We calculated the sensitivity and specificity of biomarker analysis performed in patients without evidence of MTL atrophy on MRI by solving for the values that would achieve the overall sensitivity and specificity observed using the revised AD diagnostic criteria. In sensitivity analyses, we considered a wide range of values for biomarker sensitivity and specificity after a normal MRI, with sensitivity ranging from 54% to 86% (base case 69.6%) and specificity ranging from 89% to 98% (base case 94.1%).

Mortality

All-cause mortality was estimated using 2009 U.S. life tables [28]. To estimate the total mortality rate for a patient with AD at each stage of the disease, we multiplied the age-specific mortality rate for death due to other causes by AD severity-specific mortality HRs [29]. In our model, AD treatments did not influence mortality, because an analysis of the National Alzheimer’s Coordinating Center (NACC) Uniform Data Set indicated that AD treatment did not influence the rate of death after adjusting for disease severity and other factors influencing treatment use [30].

Natural history of AD

Transition rates between AD severity health states and between living in the community to living in a long-term care facility (LTCF) were estimated using the NACC Uniform Data Set [31]. Despite the progressive nature of AD, this analysis and a similar analysis of the Consortium to Establish a Registry for Alzheimer’s Disease dataset estimated a positive probability of transitioning backward (e.g., from moderate to mild AD) [32]. Possible explanations for backward transition include variation in clinical presentation and assessment, concomitant disease, and treatment adjustments resulting in noisy observations over time or masking the true disease severity [32]. We used the severity-specific proportion of patients with AD on acetylcholinesterase inhibitor treatment and the HRs for progression on treatment to calculate treatment-stratified transition rates (details in Additional file 1: Section 1.1).

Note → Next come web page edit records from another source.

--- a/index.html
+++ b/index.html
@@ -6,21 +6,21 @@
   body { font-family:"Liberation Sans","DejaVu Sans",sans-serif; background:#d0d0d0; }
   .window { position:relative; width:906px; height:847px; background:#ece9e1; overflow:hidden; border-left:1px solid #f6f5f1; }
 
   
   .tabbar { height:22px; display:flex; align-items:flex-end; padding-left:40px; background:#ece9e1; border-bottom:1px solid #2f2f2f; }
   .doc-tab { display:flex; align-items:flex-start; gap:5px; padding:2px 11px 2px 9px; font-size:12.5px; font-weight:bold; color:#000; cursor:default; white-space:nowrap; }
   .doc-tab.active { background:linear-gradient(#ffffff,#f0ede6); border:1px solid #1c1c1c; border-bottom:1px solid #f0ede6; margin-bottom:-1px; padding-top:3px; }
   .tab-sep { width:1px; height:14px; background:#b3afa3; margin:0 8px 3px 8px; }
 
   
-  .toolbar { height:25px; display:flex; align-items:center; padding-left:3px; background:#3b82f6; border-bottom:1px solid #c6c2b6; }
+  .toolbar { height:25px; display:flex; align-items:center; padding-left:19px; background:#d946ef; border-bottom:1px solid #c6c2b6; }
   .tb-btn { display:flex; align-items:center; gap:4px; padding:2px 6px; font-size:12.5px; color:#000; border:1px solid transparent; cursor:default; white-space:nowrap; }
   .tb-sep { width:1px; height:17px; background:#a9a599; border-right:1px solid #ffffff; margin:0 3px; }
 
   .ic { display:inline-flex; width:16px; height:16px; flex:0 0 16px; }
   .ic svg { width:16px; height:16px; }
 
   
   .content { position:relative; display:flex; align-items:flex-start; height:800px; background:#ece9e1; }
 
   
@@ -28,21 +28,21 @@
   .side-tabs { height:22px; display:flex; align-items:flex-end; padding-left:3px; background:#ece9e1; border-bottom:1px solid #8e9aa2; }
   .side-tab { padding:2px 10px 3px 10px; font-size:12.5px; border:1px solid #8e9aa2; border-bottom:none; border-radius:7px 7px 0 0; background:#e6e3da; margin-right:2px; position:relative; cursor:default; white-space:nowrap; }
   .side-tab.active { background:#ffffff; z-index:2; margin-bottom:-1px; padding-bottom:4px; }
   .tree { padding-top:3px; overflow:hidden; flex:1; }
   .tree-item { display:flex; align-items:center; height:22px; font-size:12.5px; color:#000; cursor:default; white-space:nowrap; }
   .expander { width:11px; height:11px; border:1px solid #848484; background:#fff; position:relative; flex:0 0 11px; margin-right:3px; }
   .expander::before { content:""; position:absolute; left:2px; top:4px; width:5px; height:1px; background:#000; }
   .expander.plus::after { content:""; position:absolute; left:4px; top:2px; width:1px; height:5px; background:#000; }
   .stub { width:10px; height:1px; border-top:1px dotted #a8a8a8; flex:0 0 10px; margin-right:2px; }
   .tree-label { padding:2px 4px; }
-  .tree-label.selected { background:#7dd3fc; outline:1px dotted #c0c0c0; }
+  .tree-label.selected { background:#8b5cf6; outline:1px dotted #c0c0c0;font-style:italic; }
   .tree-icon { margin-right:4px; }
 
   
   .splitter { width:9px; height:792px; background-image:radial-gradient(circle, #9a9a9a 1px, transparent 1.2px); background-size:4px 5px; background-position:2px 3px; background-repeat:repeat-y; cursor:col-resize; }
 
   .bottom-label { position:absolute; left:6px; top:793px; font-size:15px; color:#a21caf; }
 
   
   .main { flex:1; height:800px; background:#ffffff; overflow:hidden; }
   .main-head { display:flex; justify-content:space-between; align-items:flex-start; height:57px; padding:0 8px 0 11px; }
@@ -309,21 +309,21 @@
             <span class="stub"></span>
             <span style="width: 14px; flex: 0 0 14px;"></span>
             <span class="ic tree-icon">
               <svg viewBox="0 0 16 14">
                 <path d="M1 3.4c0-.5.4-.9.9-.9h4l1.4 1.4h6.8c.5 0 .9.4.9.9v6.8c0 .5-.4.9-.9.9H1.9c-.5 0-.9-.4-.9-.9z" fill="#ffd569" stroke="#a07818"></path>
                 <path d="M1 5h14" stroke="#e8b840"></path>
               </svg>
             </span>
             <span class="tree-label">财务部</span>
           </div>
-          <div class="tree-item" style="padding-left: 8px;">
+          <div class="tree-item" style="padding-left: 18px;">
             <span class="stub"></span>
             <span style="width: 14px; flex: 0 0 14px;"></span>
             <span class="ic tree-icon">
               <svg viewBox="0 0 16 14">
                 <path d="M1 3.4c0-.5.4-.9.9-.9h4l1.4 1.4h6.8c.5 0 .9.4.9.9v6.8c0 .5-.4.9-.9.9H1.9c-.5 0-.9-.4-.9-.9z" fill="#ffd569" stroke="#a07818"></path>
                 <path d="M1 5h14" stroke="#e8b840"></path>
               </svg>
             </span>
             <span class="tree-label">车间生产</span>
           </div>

Treatment regimens, adherence, and efficacy

Treatment dosage and schedule were incorporated in accordance with various guidelines: donepezil 10 mg per day in mild and moderate AD [33,34,35] and memantine 10 mg per day in severe AD [33]. We represented all acetylcholinesterase inhibitors with donepezil because it is the most commonly prescribed of these drugs [36].

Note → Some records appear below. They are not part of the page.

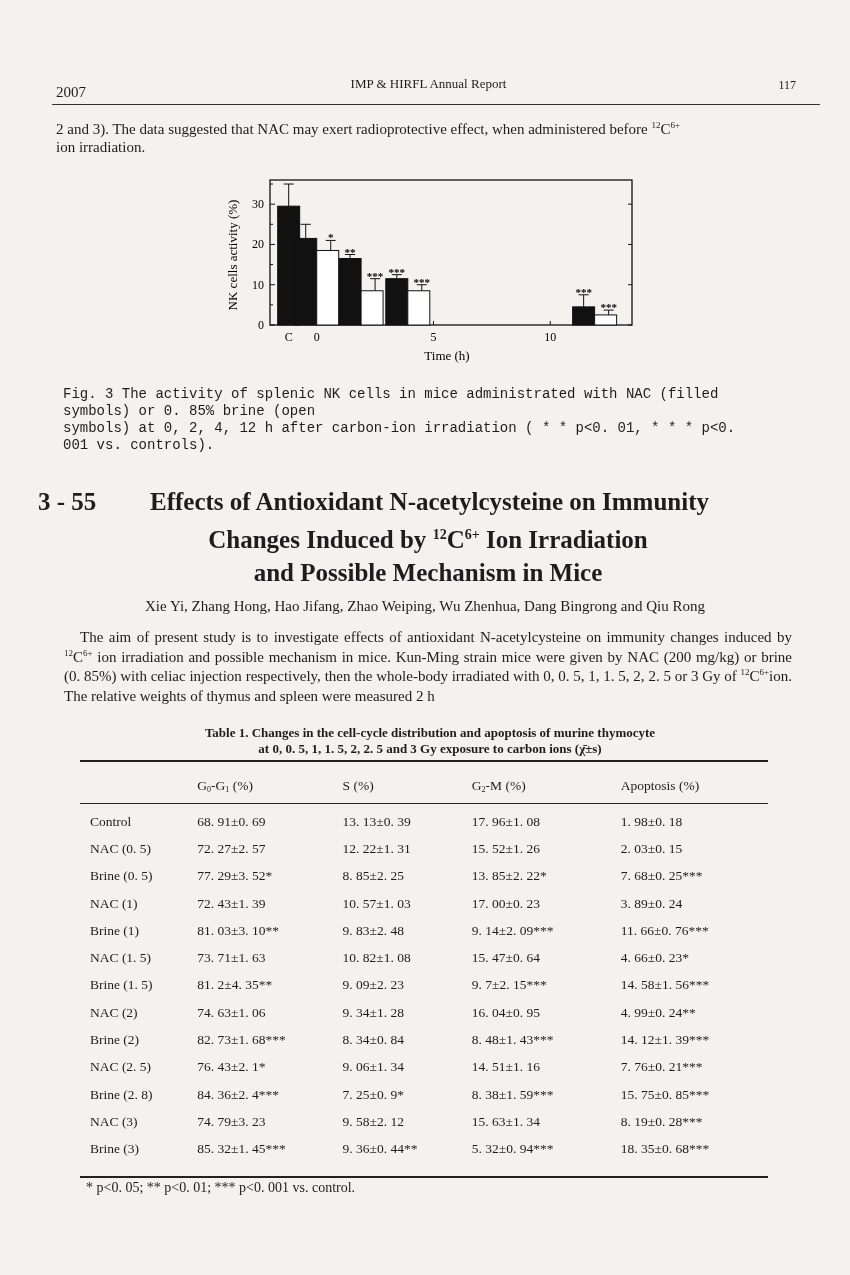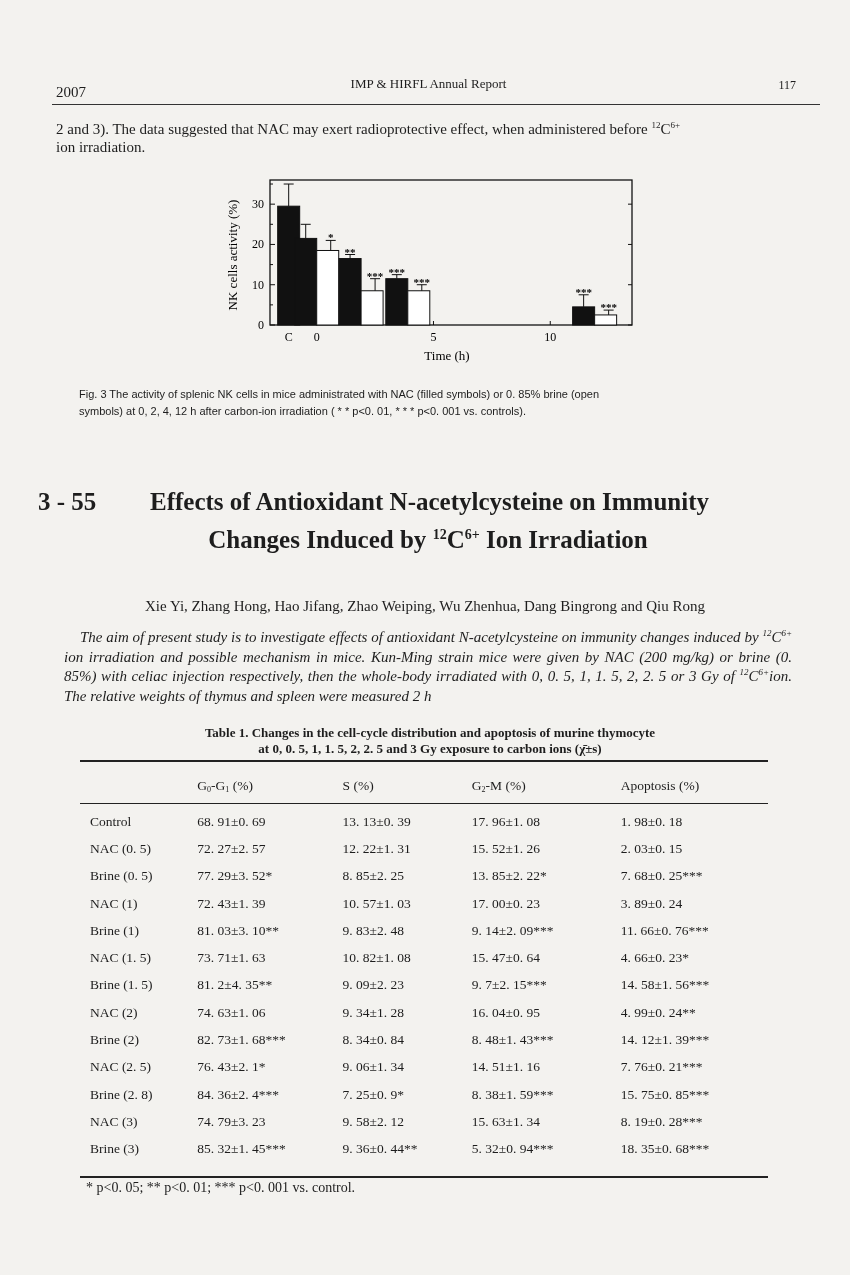--- a/index.html
+++ b/index.html
@@ -11,28 +11,28 @@
   }
   .abs { position: absolute; }
   .running-head { top: 76px; left: 56px; width: 740px; height: 22px; font-size: 15px; }
   .rh-year { position: absolute; left: 0; top: 8px; }
   .rh-title { position: absolute; left: 5px; right: 0; text-align: center; font-size: 13px; }
   .rh-page { position: absolute; right: 0; top: 2px; font-size: 12px; }
   .head-rule { top: 104px; left: 52px; width: 768px; height: 1px; background: #333; }
   .para { left: 56px; width: 740px; font-size: 15px; line-height: 17.5px; }
   .para sup { font-size: 9px; line-height: 0; }
   .fig-wrap { top: 170px; left: 215px; width: 440px; height: 200px; }
-  .caption { top: 386px; left: 79px; width: 700px; font-size: 11px; line-height: 17px; font-family: Liberation Sans, sans-serif; }
+  .caption { top: 386px; left: 63px; width: 700px; font-size: 14px; line-height: 17px; font-family: Liberation Mono, monospace; }
   .title-block { top: 485px; left: 38px; width: 780px; font-family: "Liberation Serif", serif; font-weight: bold; font-size: 25px; line-height: 33px; }
   .title-line { display: block; text-align: center; }
   .title-line.first { text-align: left; }
   .title-num { display: inline-block; width: 112px; }
   .title-line sup { font-size: 14px; }
   .authors { top: 598px; left: 0; width: 850px; text-align: center; font-size: 15px; }
-  .abstract { top: 628px; left: 64px; width: 728px; font-size: 15px; line-height: 19.5px; text-indent: 16px; text-align: justify; font-style: italic; }
+  .abstract { top: 628px; left: 64px; width: 728px; font-size: 15px; line-height: 19.5px; text-indent: 16px; text-align: justify; }
   .abstract sup { font-size: 9px; line-height: 0; }
   .tbl-title { top: 725px; left: 80px; width: 700px; text-align: center; font-family: "Liberation Serif", serif; font-weight: bold; font-size: 13px; line-height: 16px; }
   .rule { height: 1px; background: #222; }
   table.data { position: absolute; top: 768px; left: 80px; width: 690px; border-collapse: collapse; font-size: 13.5px; }
   table.data th { font-weight: normal; text-align: left; height: 36px; padding: 0 0 0 0; }
   table.data td { height: 27.3px; padding: 0; white-space: nowrap; }
   table.data td.lbl { padding-left: 10px; width: 108px; }
   .c1 { width: 146px; } .c2 { width: 130px; } .c3 { width: 150px; } .c4 { width: 150px; }
   .footnote { top: 1180px; left: 86px; font-size: 14px; }
   .sub { font-size: 8px; vertical-align: -2px; }
@@ -145,20 +145,21 @@
   <div>symbols) at 0, 2, 4, 12 h after carbon-ion irradiation ( * * p&lt;0. 01, * * * p&lt;0. 001 vs. controls).</div>
 </div>
 
 <div class="abs title-block">
   <span class="title-line first">
     <span class="title-num">3 - 55</span><span>Effects of Antioxidant N-acetylcysteine on Immunity</span>
   </span>
   <span class="title-line">
     <span>Changes Induced by </span><sup>12</sup><span>C</span><sup>6+</sup><span> Ion Irradiation</span>
   </span>
+  <span class="title-line">and Possible Mechanism in Mice</span>
 </div>
 
 <div class="abs authors">Xie Yi, Zhang Hong, Hao Jifang, Zhao Weiping, Wu Zhenhua, Dang Bingrong and Qiu Rong</div>
 
 <div class="abs abstract">
   <span>The aim of present study is to investigate effects of antioxidant N-acetylcysteine on immunity changes induced by </span><sup>12</sup><span>C</span><sup>6+</sup><span> ion irradiation and possible mechanism in mice. Kun-Ming strain mice were given by NAC (200 mg/kg) or brine (0. 85%) with celiac injection respectively, then the whole-body irradiated with 0, 0. 5, 1, 1. 5, 2, 2. 5 or 3 Gy of </span><sup>12</sup><span>C</span><sup>6+</sup><span>ion. The relative weights of thymus and spleen were measured  2  h</span>
 </div>
 
 <div class="abs tbl-title">
   <div>Table 1.    Changes in the cell-cycle distribution and apoptosis of murine thymocyte</div>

Acetylcholinesterase inhibitor uptake rates vary significantly across study cohorts, with initiation rates ranging from 27% [37] to 97% [38] in newly diagnosed patients with AD in the community. We estimated a moderate uptake rate of 45% on the basis of a study of community-dwelling patients who screened positive for dementia in a primary care setting [39]. Specialized or coordinated care increases treatment uptake rates [40]; therefore, we considered uptake rates from 27% to 56% in sensitivity analysis [37, 41]. Base case treatment discontinuation and reinitiation rates were informed by large observational cohorts such that 25% of community-dwelling patients and 46.4% of facility-dwelling patients discontinued AD treatment each year [36, 42], and 63% of community-dwelling patients and 36% of facility-dwelling patients who had discontinued AD treatments restarted treatment within 1 year [6, 38].

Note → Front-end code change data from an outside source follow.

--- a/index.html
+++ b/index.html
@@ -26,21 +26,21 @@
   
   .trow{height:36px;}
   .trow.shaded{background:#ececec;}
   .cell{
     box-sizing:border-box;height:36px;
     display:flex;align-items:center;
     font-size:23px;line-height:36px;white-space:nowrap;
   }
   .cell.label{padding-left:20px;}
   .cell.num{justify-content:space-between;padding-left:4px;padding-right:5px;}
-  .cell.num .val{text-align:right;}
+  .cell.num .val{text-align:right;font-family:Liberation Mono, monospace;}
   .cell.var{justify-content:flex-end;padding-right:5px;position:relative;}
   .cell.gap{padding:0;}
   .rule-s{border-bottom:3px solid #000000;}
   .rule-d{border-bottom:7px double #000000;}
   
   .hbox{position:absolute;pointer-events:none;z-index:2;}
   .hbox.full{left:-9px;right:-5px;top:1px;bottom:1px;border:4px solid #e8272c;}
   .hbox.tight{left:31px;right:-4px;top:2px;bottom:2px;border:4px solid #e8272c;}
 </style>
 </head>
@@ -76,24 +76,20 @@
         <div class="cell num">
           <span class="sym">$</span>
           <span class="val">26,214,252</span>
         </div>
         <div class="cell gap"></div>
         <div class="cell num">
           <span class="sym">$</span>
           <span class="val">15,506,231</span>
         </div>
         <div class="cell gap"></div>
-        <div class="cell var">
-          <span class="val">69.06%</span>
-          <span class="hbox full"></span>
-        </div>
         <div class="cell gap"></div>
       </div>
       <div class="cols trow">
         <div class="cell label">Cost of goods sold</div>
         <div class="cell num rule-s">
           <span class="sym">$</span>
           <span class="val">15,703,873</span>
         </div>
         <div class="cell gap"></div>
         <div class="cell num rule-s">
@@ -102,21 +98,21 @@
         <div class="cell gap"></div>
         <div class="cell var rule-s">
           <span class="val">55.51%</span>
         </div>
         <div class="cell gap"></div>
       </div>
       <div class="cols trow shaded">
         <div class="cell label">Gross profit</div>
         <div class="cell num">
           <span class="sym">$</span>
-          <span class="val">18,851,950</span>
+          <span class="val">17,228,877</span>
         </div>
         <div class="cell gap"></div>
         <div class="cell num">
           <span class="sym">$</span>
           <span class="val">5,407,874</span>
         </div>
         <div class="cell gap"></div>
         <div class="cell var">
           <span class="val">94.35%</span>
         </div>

Consistent with previous model-based analyses of AD, acetylcholinesterase inhibitor treatment reduced the transition rate from mild AD to moderate AD and increased the transition rate from moderate AD to mild AD [25]. The benefit of memantine treatment was incorporated into our model by an improved quality of life for patients with severe AD by 0.051 QALYs per year, which we estimated on the basis of average improvement in activities of daily living reported in a meta-analysis [7]. In the base case, consistent with previously published model-based analyses of AD treatment [25], we assumed that donepezil treatment does not reduce the rate of transition between moderate and severe disease, although we explored this possibility in sensitivity analysis. In the model, patients not on AD treatment are 2.7 times more likely to transition to an LTCF, as specifically reported by authors of a large U.S. medical claims database analysis including more than 5000 patients with AD [43] and consistent with other literature reports [31,45,, 4446].

In the base case analysis, patients without AD received no benefits from AD treatment, but we varied this assumption in sensitivity analysis. Occupational or psychosocial treatments were not included in the model, because they likely incur similar costs and provide benefits to patients with AD dementia and non-AD dementia [47,48,49].

Costs

We identified the clinical visit and laboratory testing codes with the Healthcare Common Procedure Coding System (HCPCS) and Current Procedural Terminology (CPT), then we estimated their cost using the 2013 Medicare reimbursement schedule [50]. We assumed biomarker analysis required a lumbar puncture procedure for the collection of CSF (CPT code 62270), an immunoassay analysis (HCPCS code 83520), and a follow-up visit with a neurologist in which the diagnosis is reported (CPT code 99213), resulting in a total cost of $463.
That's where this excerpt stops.